And you know what, Haunted? If we modeled our lives on that of celebrities, as shown by on Page Six of the paper or reality shows, we might begin to believe that the seamy underside of life --drugs, sex,overdrinking--is the norm and the reality-based, less "glamorous" life style is the anomaly. 

I like the wit of this piece.

----------


## Jerrybaldy

Don't like to disagree with auntie but I see more desperation than wit here. It's always good to read you haunted. Post more bloody often.

----------


## AuntShecky

> I see more desperation than wit here.


Yeah, but sometimes the best humor comes from desperation. Hence, the great comedians stemming from various ethnic heritages with a history of oppression and suffering--he Jewish people, Black people, the Irish, not to perpetuate any stereotypes, mind you.

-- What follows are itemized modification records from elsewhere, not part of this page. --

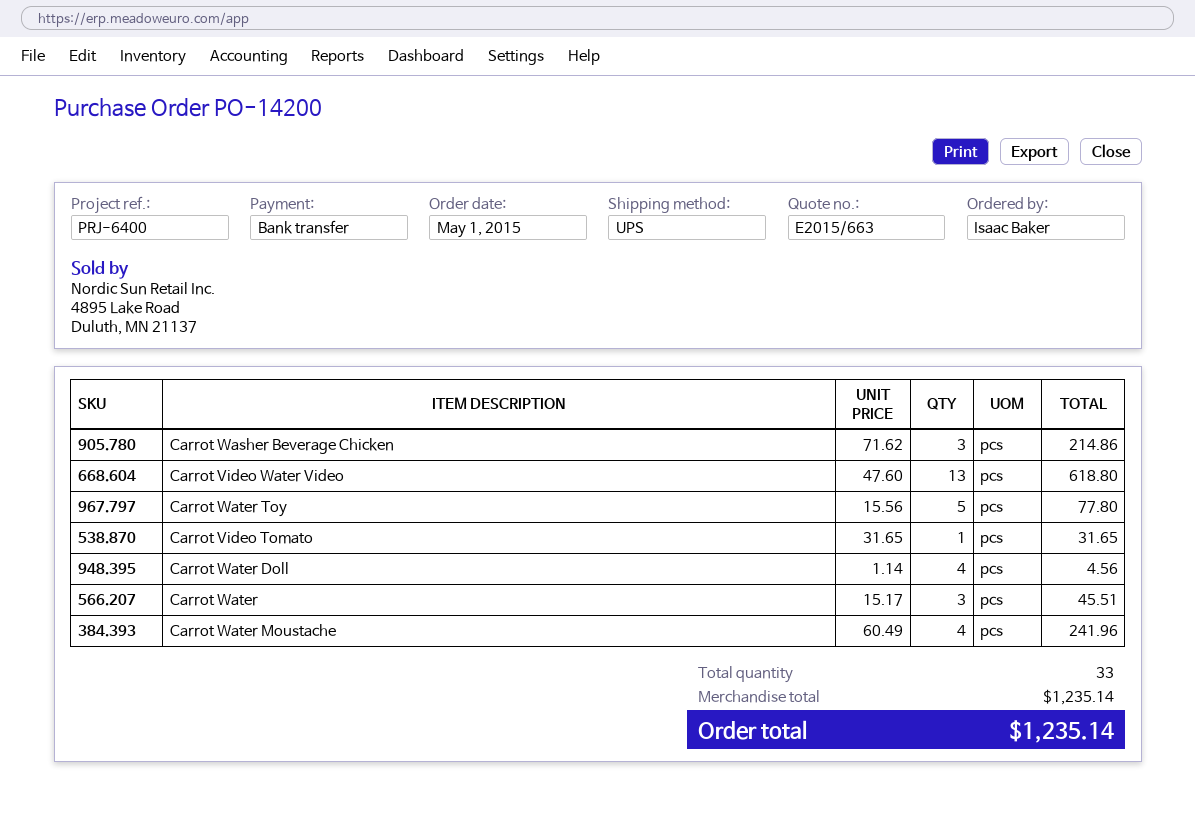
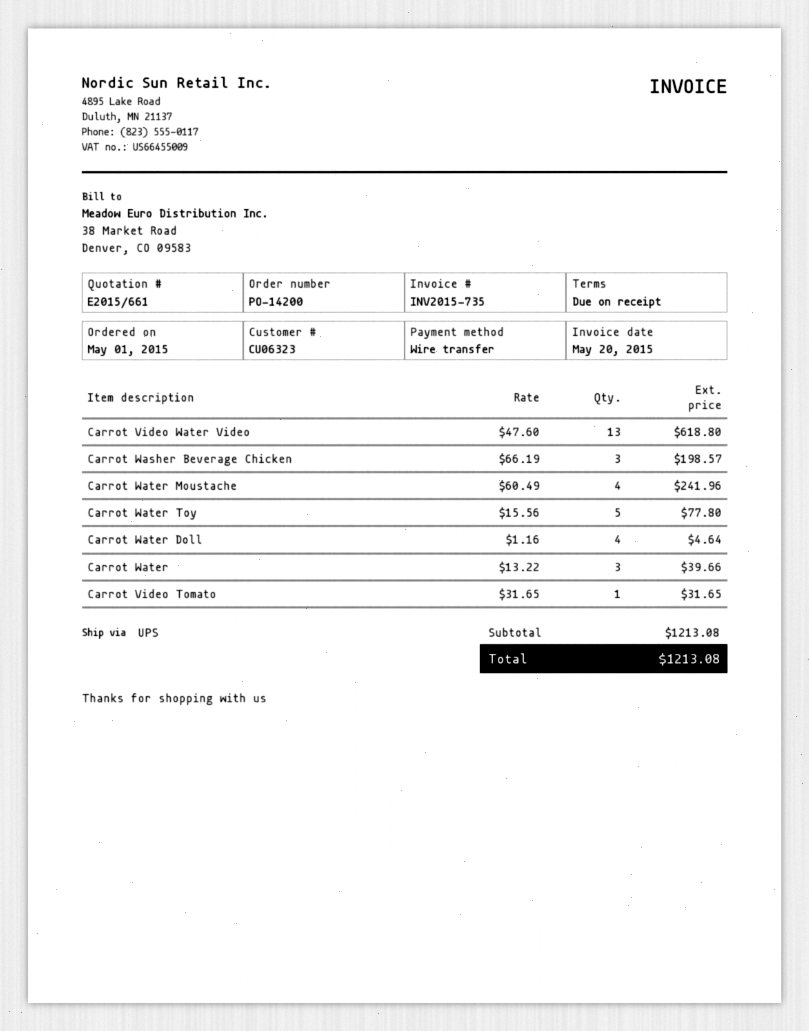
quote number: E2015/663 -> E2015/661
Carrot Washer Beverage Chicken: 3 x 71.62 = 214.86 -> 3 x 66.19 = 198.57
Carrot Water Doll: 4 x 1.14 = 4.56 -> 4 x 1.16 = 4.64
Carrot Water: 3 x 15.17 = 45.51 -> 3 x 13.22 = 39.66
subtotal: 1235.14 -> 1213.08
total: 1235.14 -> 1213.08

Then again there's the cliché about the clown who's laughin' on the outside and cryin' on the inside. He yucks it up--until he sees how little he's being paid (less his agent's commission.)

----------


## Haunted

*Auntie*, really enjoyed reading your comment. I think a lot more people will sign up for Obamacare if it offered THIS stress management. Then again their website wouldn't be able to handle it. Sigh. About the celebs and their high life… now rehab is the in thing. It's almost "good" to have a problem…. another irony, to continue your thoughts about the best humor comes from desperation. 

*Jerry*, I'm a bit dyslexic and for a moment I thought you wrote pour more bloody mary lol. Either that or the usual. BTW desperation is my middle name  :Wink:

----------


## Hawkman

Hey, Haunt. Where did this come from? I missed it! Sorry about that.

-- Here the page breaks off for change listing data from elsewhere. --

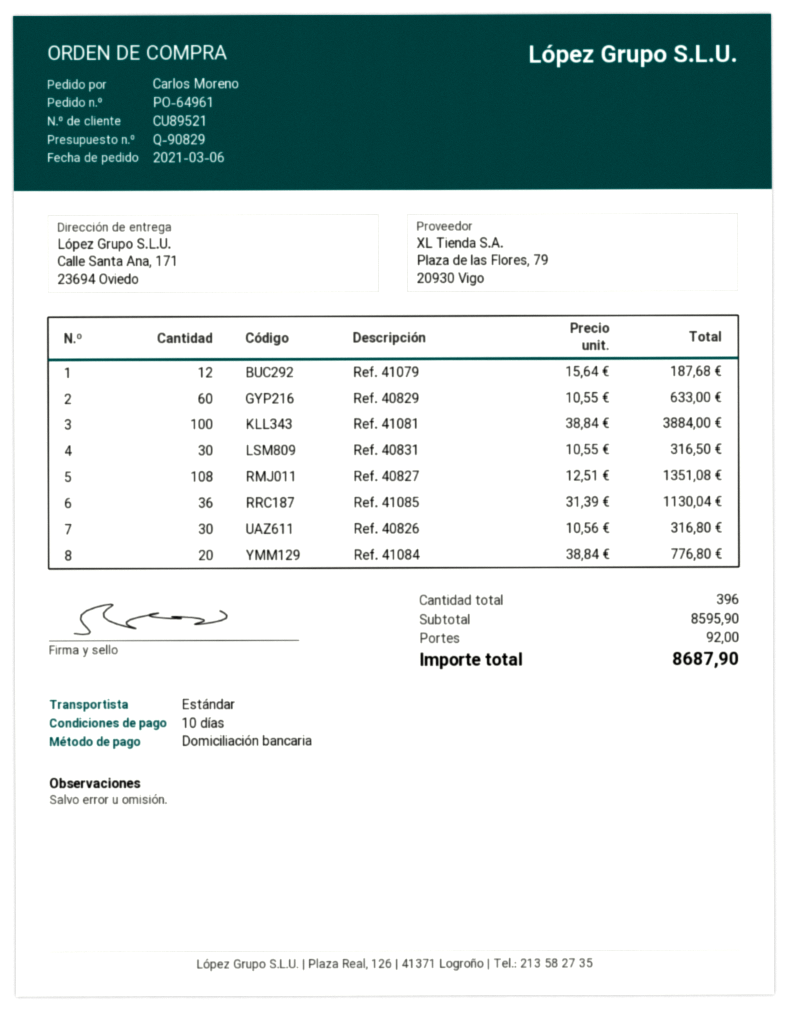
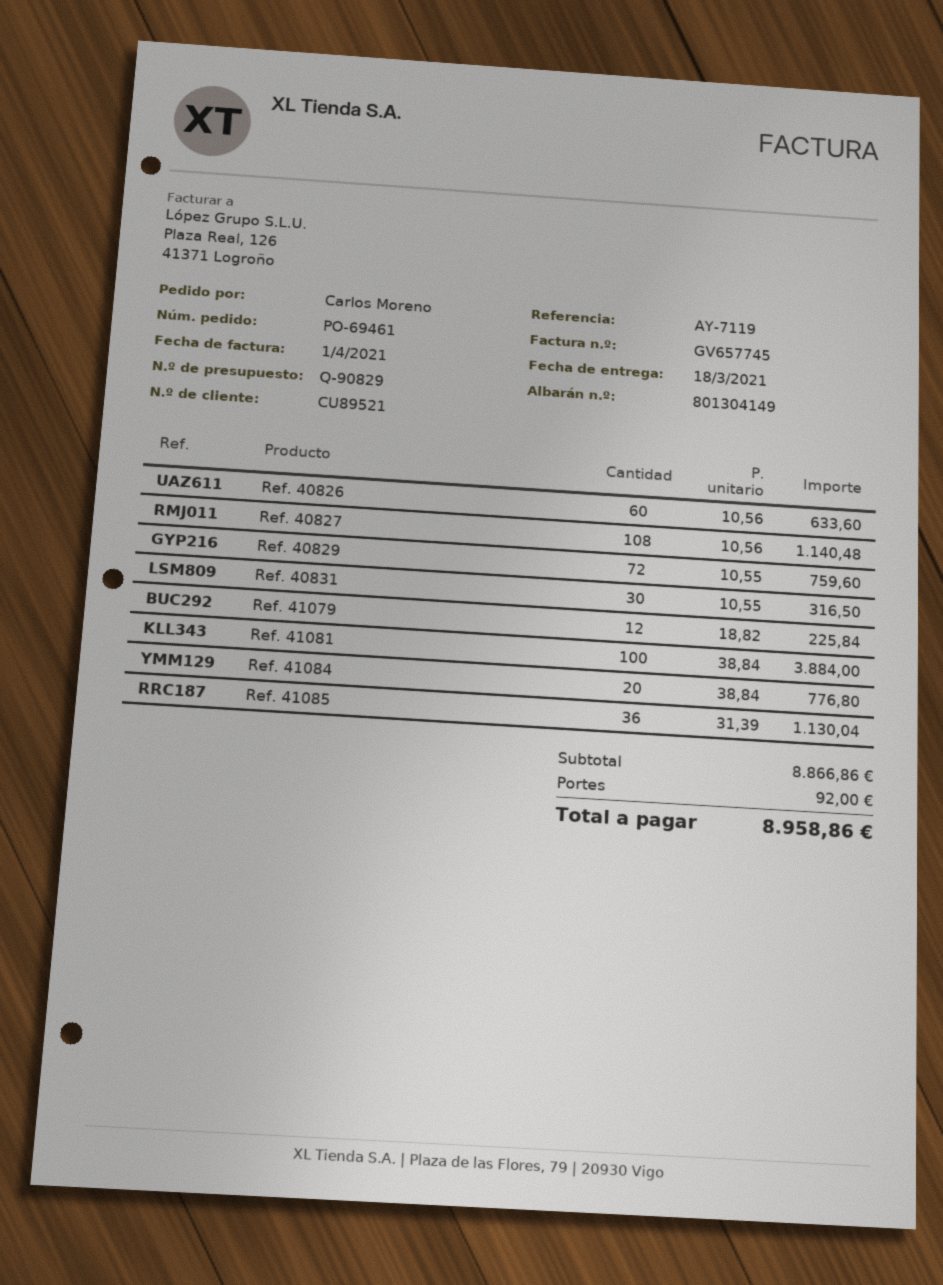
order number: PO-64961 -> PO-69461
Ref. 41079: 12 x 15.64 = 187.68 -> 12 x 18.82 = 225.84
Ref. 40829: 60 x 10.55 = 633.00 -> 72 x 10.55 = 759.60
Ref. 40827: 108 x 12.51 = 1351.08 -> 108 x 10.56 = 1140.48
Ref. 40826: 30 x 10.56 = 316.80 -> 60 x 10.56 = 633.60
subtotal: 8595.90 -> 8866.86
total: 8687.90 -> 8958.86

First off, I like it  :Smile:  but you've mixed your tenses a bit. S1 L3: "or else I'll" would be better as "I'd have something..." Not sure about S2 L2: the dressed/undress jars a bit - but possibly you could just say "(or strip)"

Still wondering about the hypnotic wine legs... Never seen any, so I'm a bit baffled by them.  :Biggrin: 

Nice to see you're still alive though  :Smile: 

Live and be well - H

----------


## Haunted

*Hawk*, I hope you'll pardon my tardiness. Barely alive. I lost my kitchen and couldn't think straight… Long story. 

I'll fix the tenses. I always got them wrong, thanks for the help and please keep correcting. Dress undress does sound boring. I like strip so strip it will be. 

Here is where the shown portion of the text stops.